Aradan iki hafta geçti, Kai ve Luhan yanlışlıkla öpüştükleri günden beri birbirleriyle konuşmuyorlardı. İkisi de birbirleri için gölge gibiydi sanki, karanlıkta giden ve gelen gölgeler. Kai neden konuşmadıklarını biliyordu... Öpüşme yanlışlıkla olsa bile ikisi de birbirine yaklaşmaktan sakınıyordu.
Baekhyun'u bayağıdır görmemişti ve onu görmeyi istiyordu. Ama bunu yapamazdı. Çünkü Chanyeol söylediği şeylerde çok haklıydı. O Baekhyun'un sevgisini hak etmeyecek kadar kötü biriydi ve bundan sonra ikisinden de uzak duracaktı.
Böylece Chanyeol'ün acısını bir nebze de olsa azaltabilirdi belki. Nasıl olsa Baekhyun'un Chanyeol'e aşık olduğunu biliyordu ve onu artık zorlamamalıydı.
İntikam almaya çalışmakla veya almakla hiçbir şey elde etmezsiniz. Aksine, bunu yapmaya çalışmak size zarar verir.
*
Baekhyun, elindeki kumandayla koltuğun kanepesinde otururken, gözleri karşısındaki televizyonu dikkatle izliyordu. Bu akşam, Chanyeol'la birlikte, eskiden çok sevdikleri bir filmi izlemeye karar vermişlerdi, evde de ikisinden başka hiç kimse yoktu. Hara ve Junmyeon birlikte bir arkadaşlarının evine bir geceliğine kalmaya gitmişlerdi.
Chanyeol, bunu neden yaptıklarını çok iyi biliyordu ancak Baekhyun saftı. Canları sıkıldığı için gittiklerini sanmıştı ancak amaçları çok belliydi; ikisini yalnız bırakmaya çalışıyorlardı. Baekhyun hastaneden çıktığından ve Kai'yle her gün konuşmayı bıraktığından beri Chanyeol'la daha da çok yakınlaşmıştı.
Baekhyun, habersizce televizyondaki reklamları izlerken, içerden Chanyeol'ün sesini duydu,
''Baek!
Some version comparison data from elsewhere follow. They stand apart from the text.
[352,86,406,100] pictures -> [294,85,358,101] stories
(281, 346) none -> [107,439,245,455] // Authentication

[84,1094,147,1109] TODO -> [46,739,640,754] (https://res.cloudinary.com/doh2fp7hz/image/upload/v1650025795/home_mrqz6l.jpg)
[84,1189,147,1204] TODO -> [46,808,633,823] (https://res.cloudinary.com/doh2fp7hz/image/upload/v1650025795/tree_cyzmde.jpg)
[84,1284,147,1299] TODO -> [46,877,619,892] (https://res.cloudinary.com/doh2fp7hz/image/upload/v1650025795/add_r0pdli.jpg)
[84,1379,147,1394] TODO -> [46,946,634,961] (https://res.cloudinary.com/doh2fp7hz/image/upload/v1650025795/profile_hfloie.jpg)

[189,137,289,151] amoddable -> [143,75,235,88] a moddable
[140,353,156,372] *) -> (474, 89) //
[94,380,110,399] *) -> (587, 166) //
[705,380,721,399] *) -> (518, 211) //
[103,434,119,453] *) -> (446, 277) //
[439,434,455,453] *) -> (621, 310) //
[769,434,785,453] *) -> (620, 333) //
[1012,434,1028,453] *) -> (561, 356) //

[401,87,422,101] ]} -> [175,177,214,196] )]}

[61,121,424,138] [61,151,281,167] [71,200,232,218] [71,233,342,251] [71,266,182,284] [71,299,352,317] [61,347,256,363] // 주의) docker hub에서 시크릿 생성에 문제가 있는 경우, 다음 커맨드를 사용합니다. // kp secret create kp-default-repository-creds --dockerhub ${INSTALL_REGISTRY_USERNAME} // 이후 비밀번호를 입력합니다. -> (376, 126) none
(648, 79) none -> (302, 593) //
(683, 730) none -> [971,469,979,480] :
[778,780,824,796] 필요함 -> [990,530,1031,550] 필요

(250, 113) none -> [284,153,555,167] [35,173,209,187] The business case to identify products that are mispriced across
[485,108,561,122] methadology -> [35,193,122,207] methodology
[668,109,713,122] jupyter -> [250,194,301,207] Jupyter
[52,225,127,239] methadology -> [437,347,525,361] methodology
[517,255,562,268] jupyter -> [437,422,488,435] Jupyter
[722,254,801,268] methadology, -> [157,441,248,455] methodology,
Mısıra tereyağı istiyor musun?!'' diye bağırmıştı Chanyeol.
Baekhyun sanki onu görebilecekmiş gibi çevirdi kafasını ve yumuşak bir sesle, ''Evet,'' dedi.
''Pekala, birazdan geliyorum,'' dedi Chanyeol adeta gülümseyen sesiyle.
Kumral olan da sakin bir şekilde gülümsedi ve kafasını çevirip televizyonu izlemeye devam etti. En sevdikleri filmin ne olduğunu bilmiyordu, birazdan sevgilisi getirip televizyona takacaktı. Belki romantizm seviyor olabilirlerdi? Ya da bilim kurgu olabilir miydi? Baekhyun, hafızasını kaybettiğinden beri hastanede sıkıldığı için her gün film izliyordu ve birçok ünlü filmi şimdiden halletmişti bile.
*
Chanyeol, yaklaşık 10 dakika sonra içeri geldi, elinde kocaman bir kase vardı ve içi patlamış mısırla doluydu. Kaseyi Baekhyun'a verdikten sonra televizyona gitti, dvd sürücüsüne cd'yi takarken, koltukta oturan çocuk merakla onu izliyordu.
''Ne izleyeceğiz?'' diye sordu Chanyeol yanına oturduğunda. Gözleri dikkatle ondan uzun çocuğu izliyordu, ve aşk dolu gözlerini.
''Titanic,'' diye fısıldadı Chanyeol gülümseyerek.
Baekhyun'un gözleri şaşkınlıkla açıldı, ''Aa, ben o filmi izlemiştim Chanyeol.''
''Ne ara izledin?'' diye sordu Chanyeol kumandayı alırken.
''Hastanede kimse yokken sıkılıyordum ve bay Ming bana bir sürü film getiriyordu, ilk izlediğim buydu, sanırım.''
''Hım, eskiden de en sevdiğin film buydu. Yalnız kaldığımızda izlerdik hep.'' Chanyeol mırıldandığında Baekhyun ona gülümsedi.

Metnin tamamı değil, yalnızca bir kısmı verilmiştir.